Any picture in the data below gets skipped; print all the rest exactly.

** Working data **
++++++++
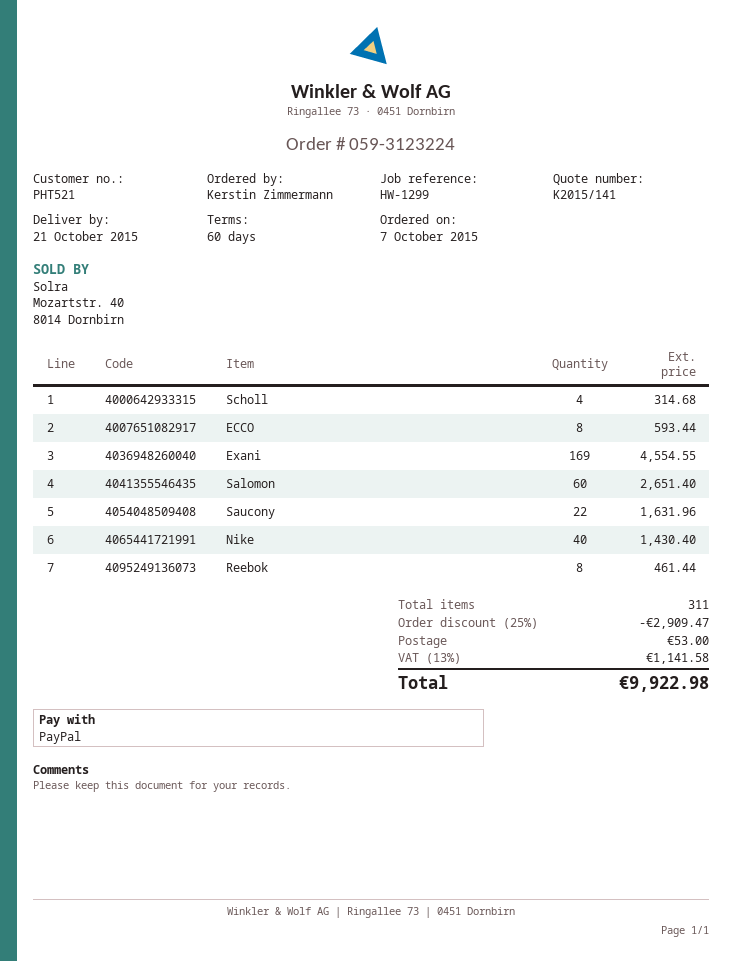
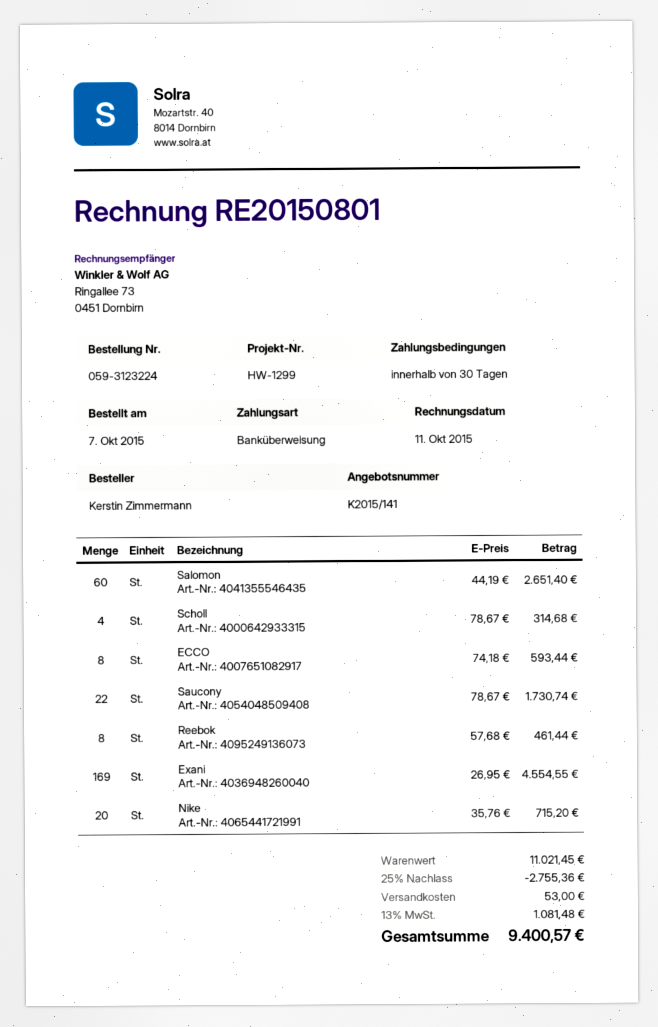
payment terms: 60 days -> 30 days
payment method: PayPal -> bank transfer
Saucony: 22 for 1631.96 -> 22 for 1730.74
Nike: 40 for 1430.40 -> 20 for 715.20
discount: 25% = 2909.47 -> 25% = 2755.36
tax: 13% = 1141.58 -> 13% = 1081.48
total: 9922.98 -> 9400.57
++++++++
** Answer below **
payment terms: 60 days -> 30 days
payment method: PayPal -> bank transfer
Saucony: 22 for 1631.96 -> 22 for 1730.74
Nike: 40 for 1430.40 -> 20 for 715.20
discount: 25% = 2909.47 -> 25% = 2755.36
tax: 13% = 1141.58 -> 13% = 1081.48
total: 9922.98 -> 9400.57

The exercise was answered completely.